[Edit tracking data]
--

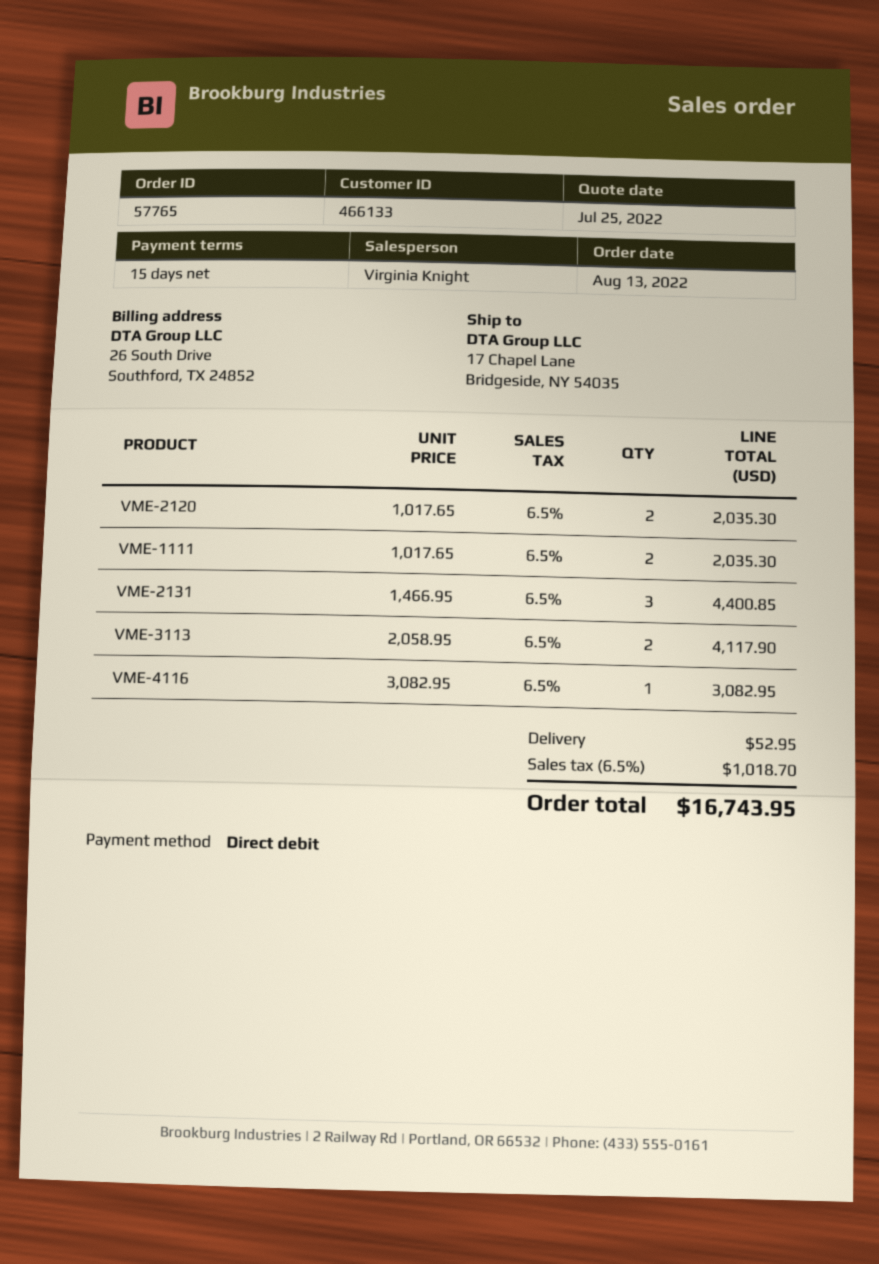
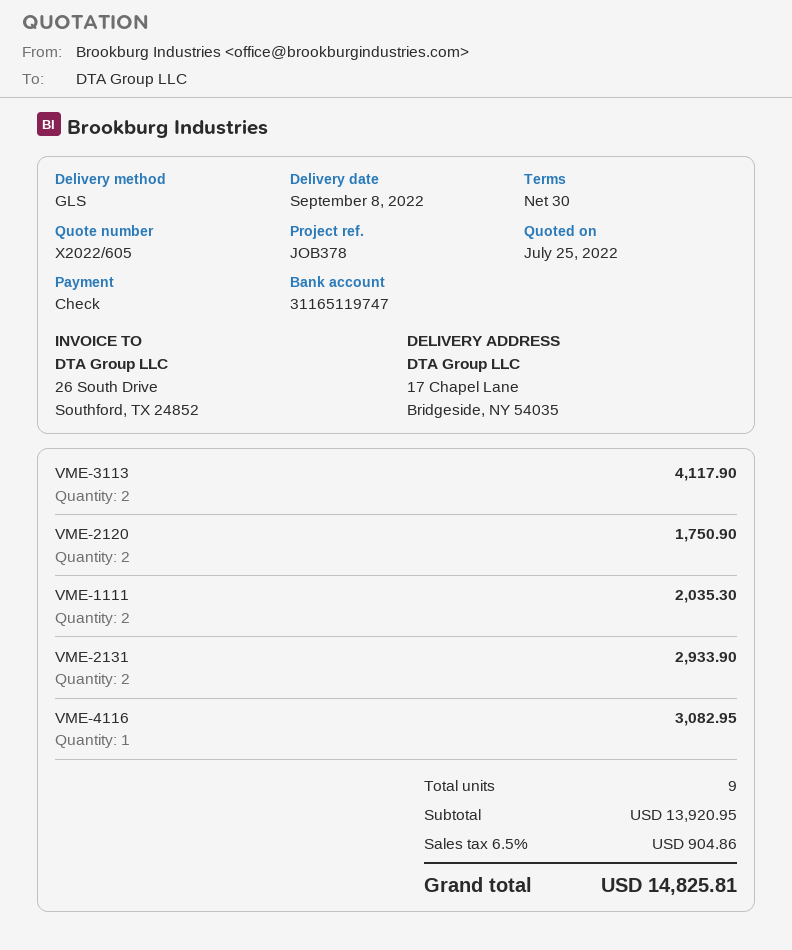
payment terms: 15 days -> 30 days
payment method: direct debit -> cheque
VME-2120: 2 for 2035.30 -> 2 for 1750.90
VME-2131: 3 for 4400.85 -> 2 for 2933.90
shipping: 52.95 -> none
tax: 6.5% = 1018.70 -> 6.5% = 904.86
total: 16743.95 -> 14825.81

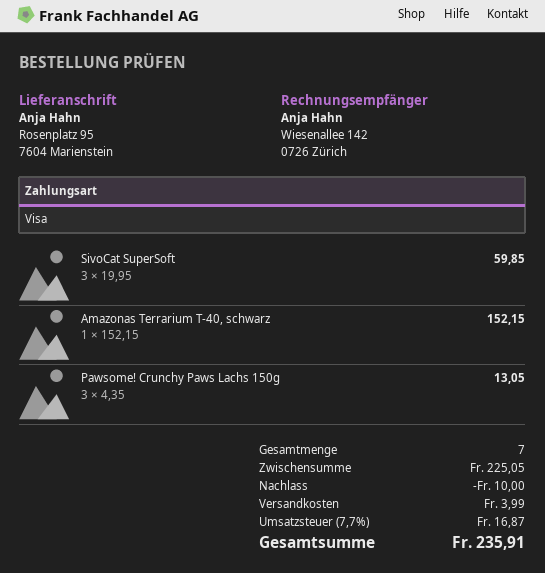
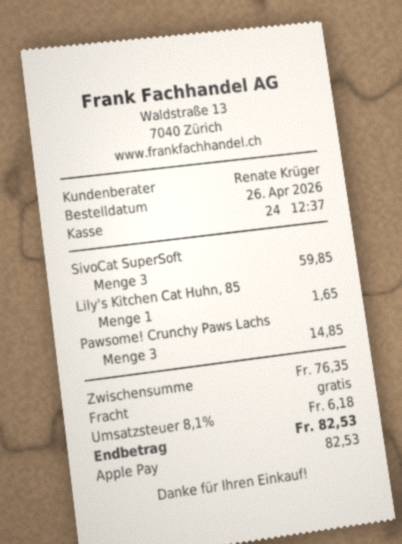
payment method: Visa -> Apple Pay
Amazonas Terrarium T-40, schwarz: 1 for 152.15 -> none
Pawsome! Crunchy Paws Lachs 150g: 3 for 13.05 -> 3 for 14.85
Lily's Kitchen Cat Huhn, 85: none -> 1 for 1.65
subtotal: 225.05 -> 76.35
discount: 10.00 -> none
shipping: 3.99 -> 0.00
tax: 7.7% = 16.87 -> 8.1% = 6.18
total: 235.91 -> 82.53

--

WORK ITEM:
Tell how many lines above hold "payment", nothing more.

RESULT FOR THIS TASK:
3